Set down, word for word, every line of the material below from the one containing "font-size: 14px ->" through the one containing "gap: 3px ->", but none of its pictures.

_Exercise material_:
———

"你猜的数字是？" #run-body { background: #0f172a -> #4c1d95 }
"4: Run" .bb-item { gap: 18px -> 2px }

———

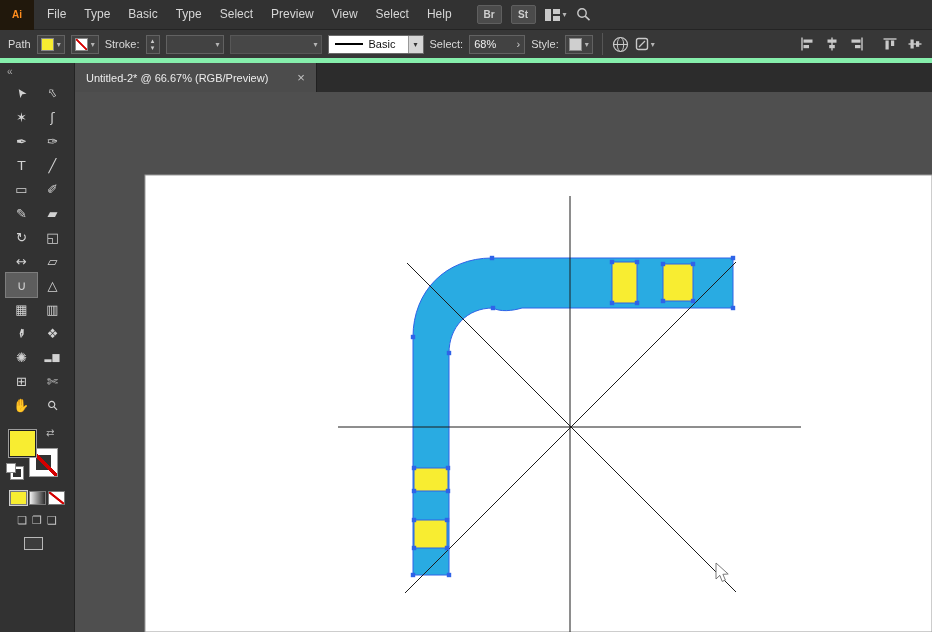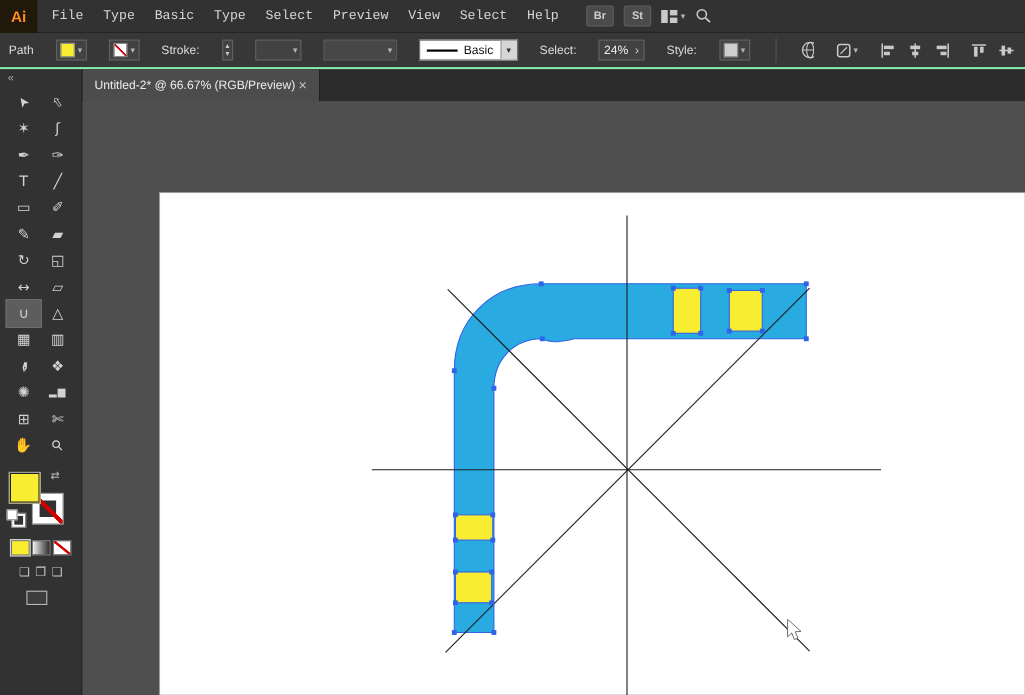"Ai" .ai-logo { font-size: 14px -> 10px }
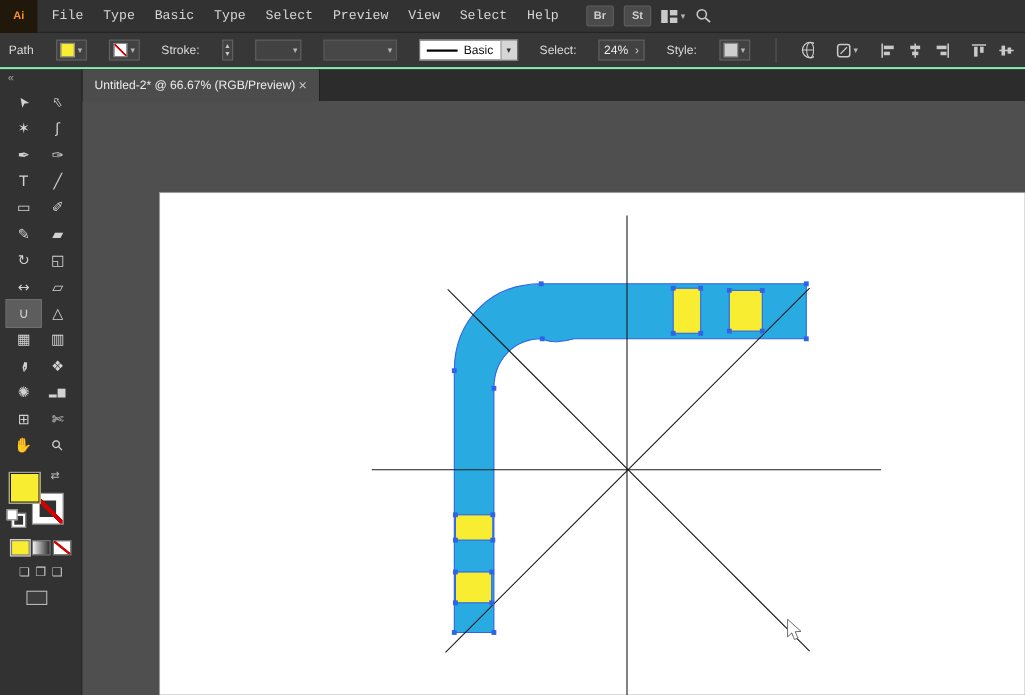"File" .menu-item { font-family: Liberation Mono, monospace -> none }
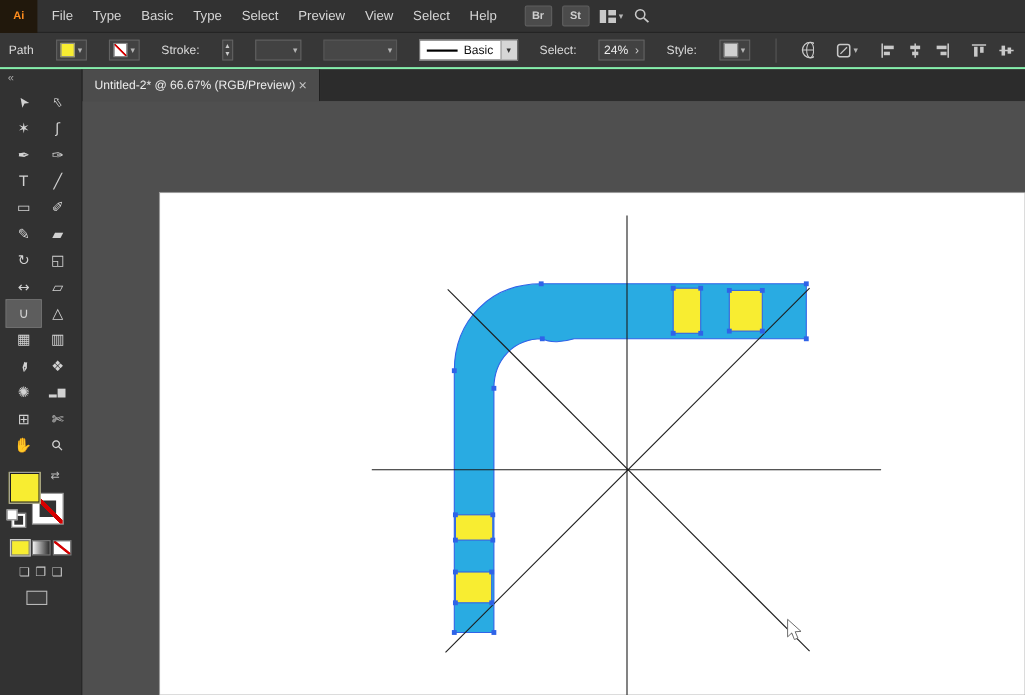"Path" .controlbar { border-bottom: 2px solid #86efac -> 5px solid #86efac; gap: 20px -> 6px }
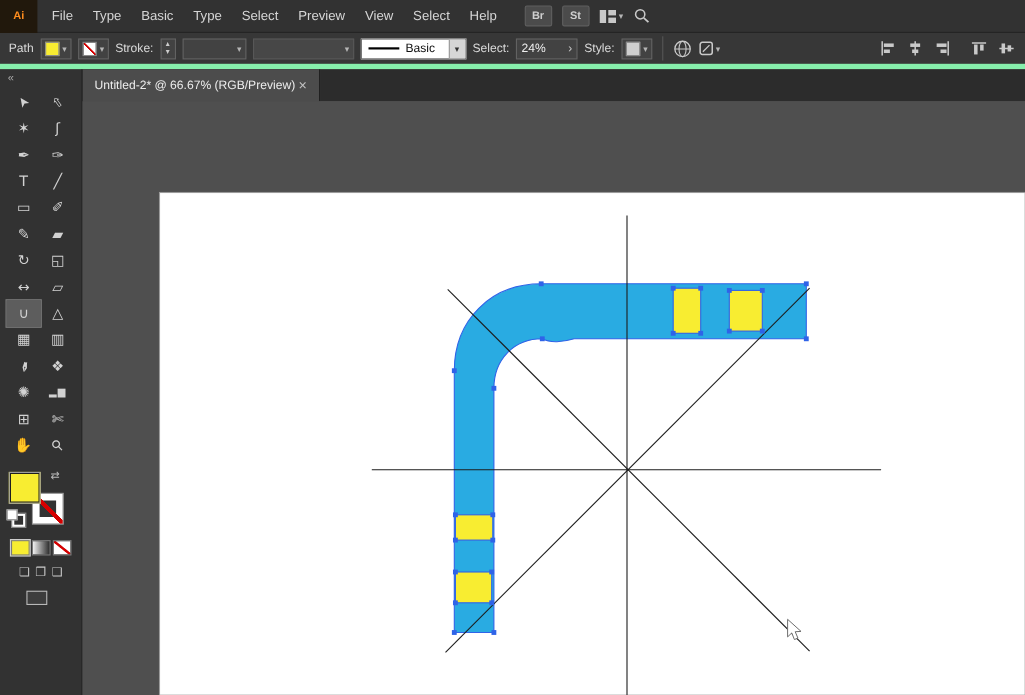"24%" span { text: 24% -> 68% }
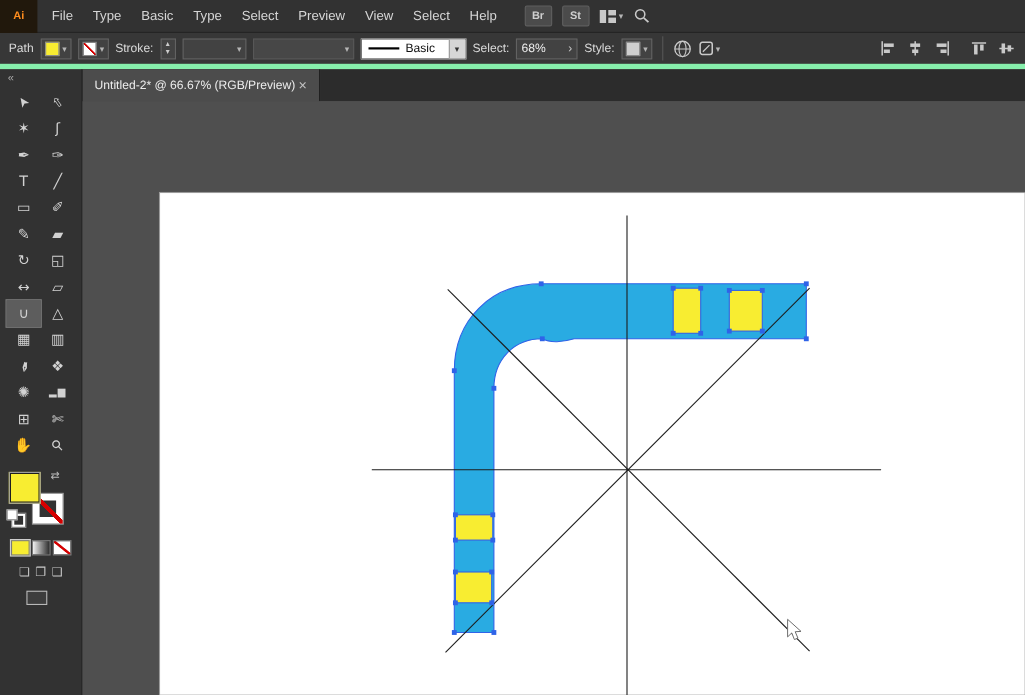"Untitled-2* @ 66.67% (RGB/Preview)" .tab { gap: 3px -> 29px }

———

_Exercise result_:
"Ai" .ai-logo { font-size: 14px -> 10px }
"File" .menu-item { font-family: Liberation Mono, monospace -> none }
"Path" .controlbar { border-bottom: 2px solid #86efac -> 5px solid #86efac; gap: 20px -> 6px }
"24%" span { text: 24% -> 68% }
"Untitled-2* @ 66.67% (RGB/Preview)" .tab { gap: 3px -> 29px }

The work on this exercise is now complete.